Even the braking feels laid back, and the retardation isn’t as aggressive as some of the other EVs. You won’t feel like you’ve hit an invisible wall every time you brake or lift your feet off the pedal, and the overall feeling is quite similar to regular ICE cars. While there’s energy recuperation during braking, it isn’t a lot, and there’s no way to adjust the intensity either.
The Tigor EV’s battery capacity stands at 26kWh, which Tata claims is good enough to offer over 300km range. But in reality, the number is closer to the 250 mark. You can maximise the range by being in the normal drive mode, but you will have aged a bit by the time you reach your destination. Switching to sport mode will make you reach a tad earlier, but takes a toll on the range.
The battery can be charged in two ways. Using a standard 15A plug will take close to nine hours to fully charge the battery, so it is better suited for overnight halts or a really long pit stop. For a quick top-up, the 25kW DC charger can juice up the battery from 0-80% in just about an hour. The difference is similar to what we experience while using a standard smartphone charger as opposed to a 65W OnePlus Warp Charger.

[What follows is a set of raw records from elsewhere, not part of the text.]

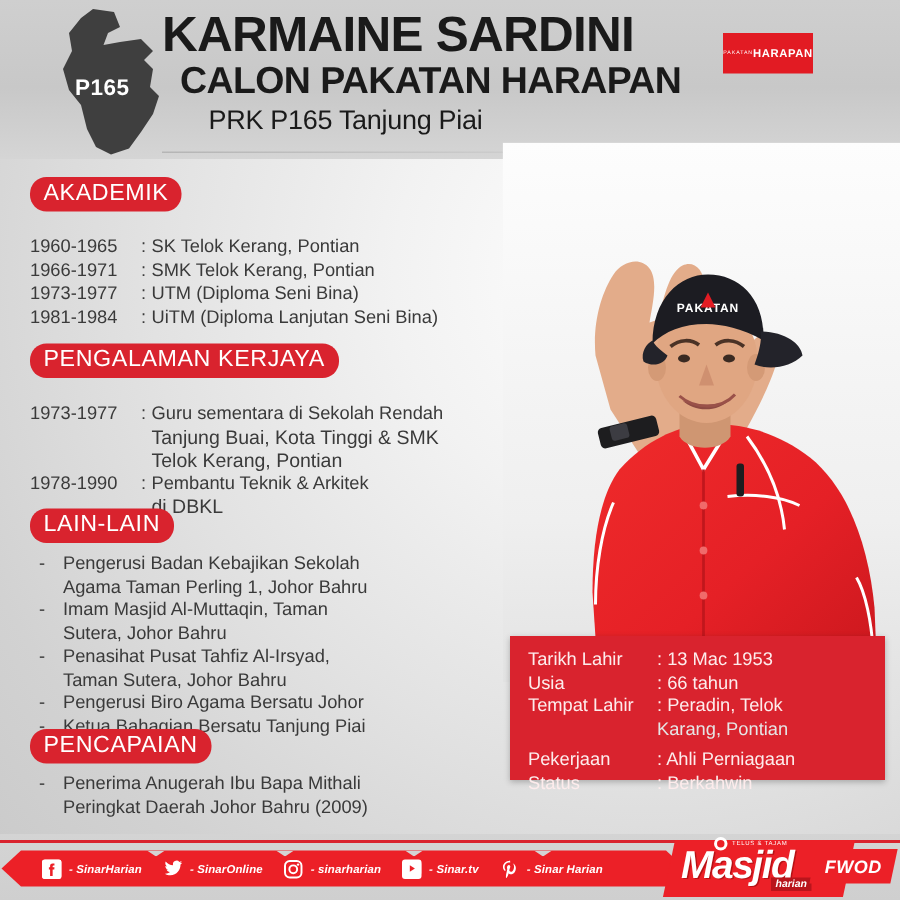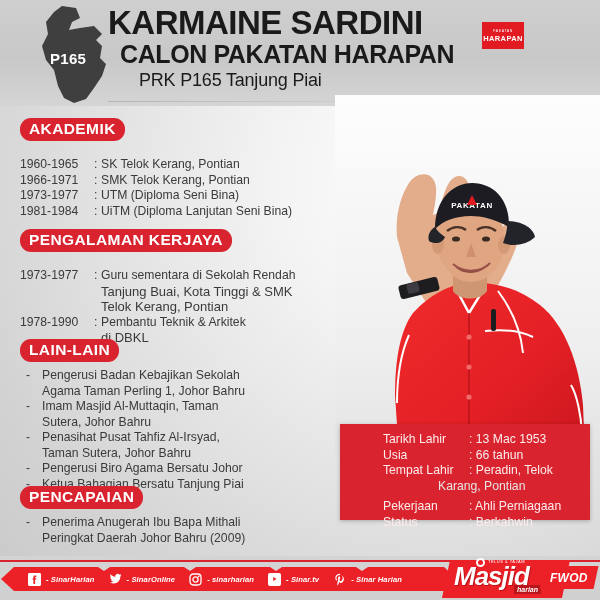"HARAPAN" .ph-logo { flex-direction: column -> row; width: 42px -> 60px }
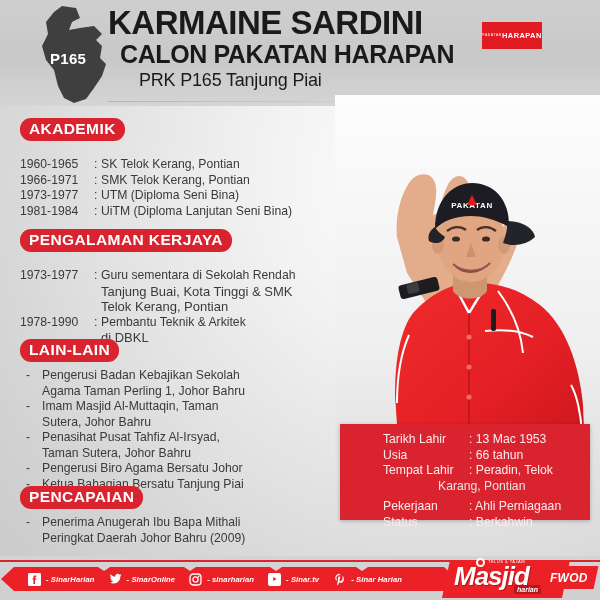"AKADEMIK" .sec-head { font-weight: bold -> normal }
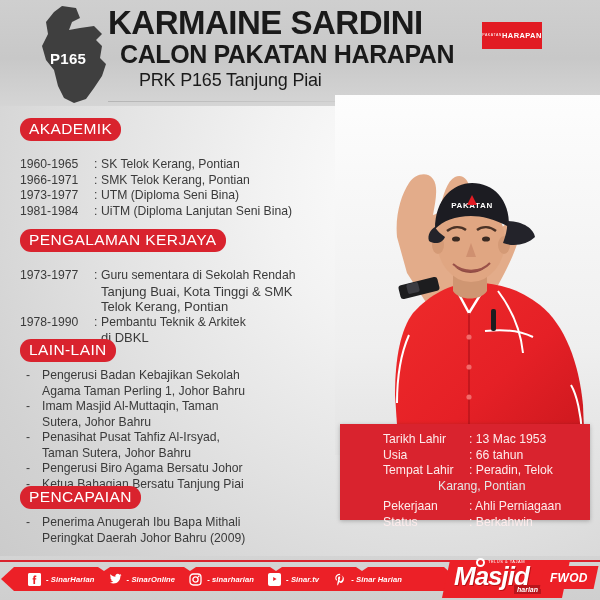"Tarikh Lahir" .inforow { margin-left: 31px -> none }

The Tata Power EZ Charge app will guide you to the nearest charging stations, and will also tell you where you can find the fast top-up option. Just like you would at a gas station, you can choose how much to fill up. Only instead of telling an attendant, you can put it on the app, and use the in-app wallet to pay for it. The entire process doesn’t come with a steep learning curve, and one will get used to it in no time.
The Tigor EV is like the person who works a 9-to-5 job for five days a week, and unwinds on weekends by taking the family out on a drive and lunch at a restaurant. It’s best described as sober, but who knows how to have a bit of fun once in a while.
It may not sound all that exciting, but it doesn’t need to. The Tigor’s job is to get the basics right, be easy to live with, and convince those on the fence to move to EVs. Those looking for excitement, can opt for the Nexon EV that is available for about ₹1-2 lakhs more.